Augmenting Bankruptcy Prediction using Reported Behavior of Corporate Restructuring
Xinlin Wang, Mats Brorsson
TL;DR
This work tackles SME bankruptcy prediction by augmenting traditional accounting-based ratios with reported corporate restructuring behavior to form a hybrid dataset. It conducts a comprehensive comparison of six models (LR, RF, LightGBM, MLP, CNN-1D, LSTM) across 1-, 2-, and 3-year windows, using Luxembourg Business Registers data and evaluating robustness with pre- and post-Covid periods. The study finds that hybrid data improves predictive performance by about 4-13% in $AUC$ over single-source data and identifies LightGBM as a leading model, while also analyzing model drift during the Covid era. The results offer practical guidance for SME credit risk assessment and policy, demonstrating that incorporating restructuring behavior yields more holistic and robust bankruptcy risk predictions.
Abstract
Credit risk assessment of a company is commonly conducted by utilizing financial ratios that are derived from its financial statements. However, this approach may not fully encompass other significant aspects of a company. We propose the utilization of a hybrid dataset that combines financial statements with information about corporate restructuring behavior in order to construct diverse machine learning models to predict bankruptcy. Utilizing a hybrid data set provides a more comprehensive and holistic perspective on a company's financial position and the dynamics of its business operations.
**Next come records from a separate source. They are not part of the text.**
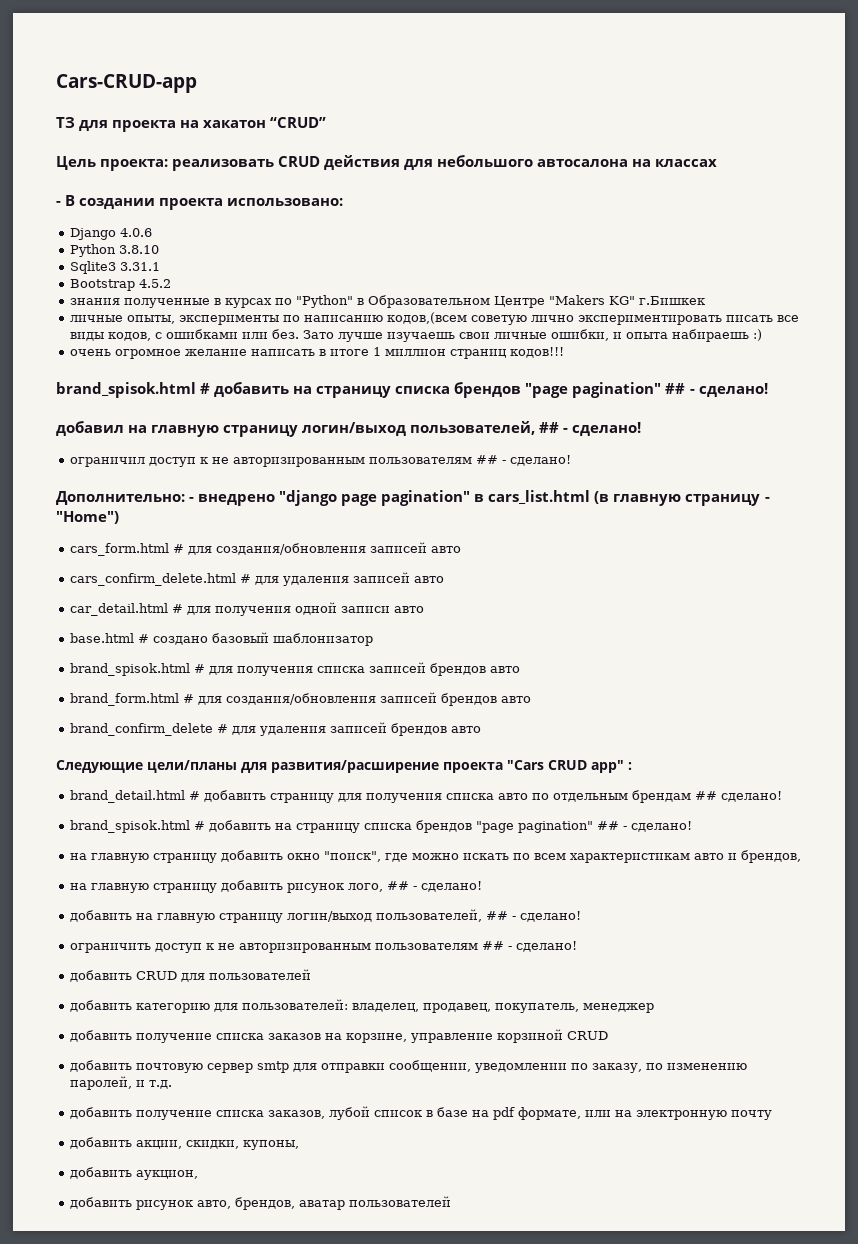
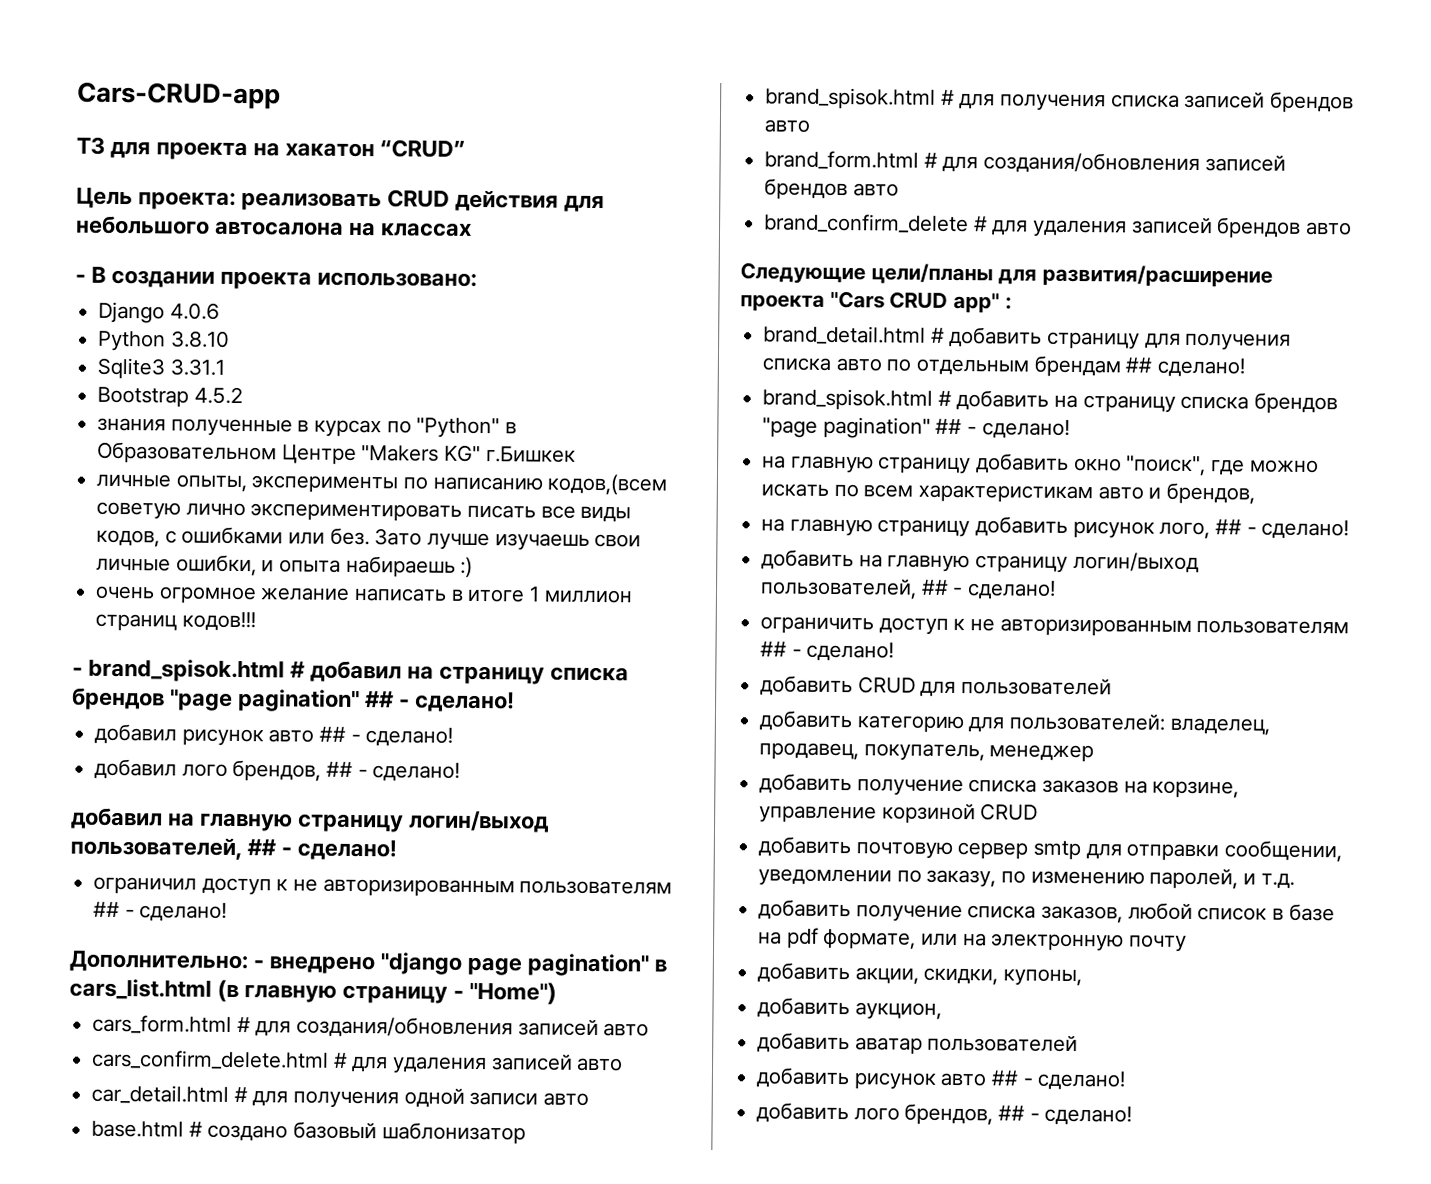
  очень огромное желание написать в итоге 1 миллион страниц кодов!!!
- brand_spisok.html # добавить на страницу списка брендов "page pagination" ## - сделано!
+ - brand_spisok.html # добавил на страницу списка брендов "page pagination" ## - сделано!
+ добавил рисунок авто ## - сделано!
+ добавил лого брендов, ## - сделано!
- добавить получение списка заказов, лубой список в базе на pdf формате, или на электронную почту
+ добавить получение списка заказов, любой список в базе на pdf формате, или на электронную почту
- добавить рисунок авто, брендов, аватар пользователей
+ добавить аватар пользователей
+ добавить рисунок авто ## - сделано!
+ добавить лого брендов, ## - сделано!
The experiments were carried out using publicly available records of all the files submitted by small and medium-sized enterprises to Luxembourg Business Registers. We conduct a comparative analysis of bankruptcy prediction using six machine learning models. Furthermore, we validate the effectiveness of the hybrid dataset. In addition to the conventional testing set, we deliberately chose the timeframe encompassing the years of the Covid-19 pandemic as an additional testing set in order to evaluate the robustness of the models. The experimental results demonstrate that the hybrid data set can improve the performance of the model by 4%-13% compared to a single source data set. We also identify suitable models for predicting bankruptcy.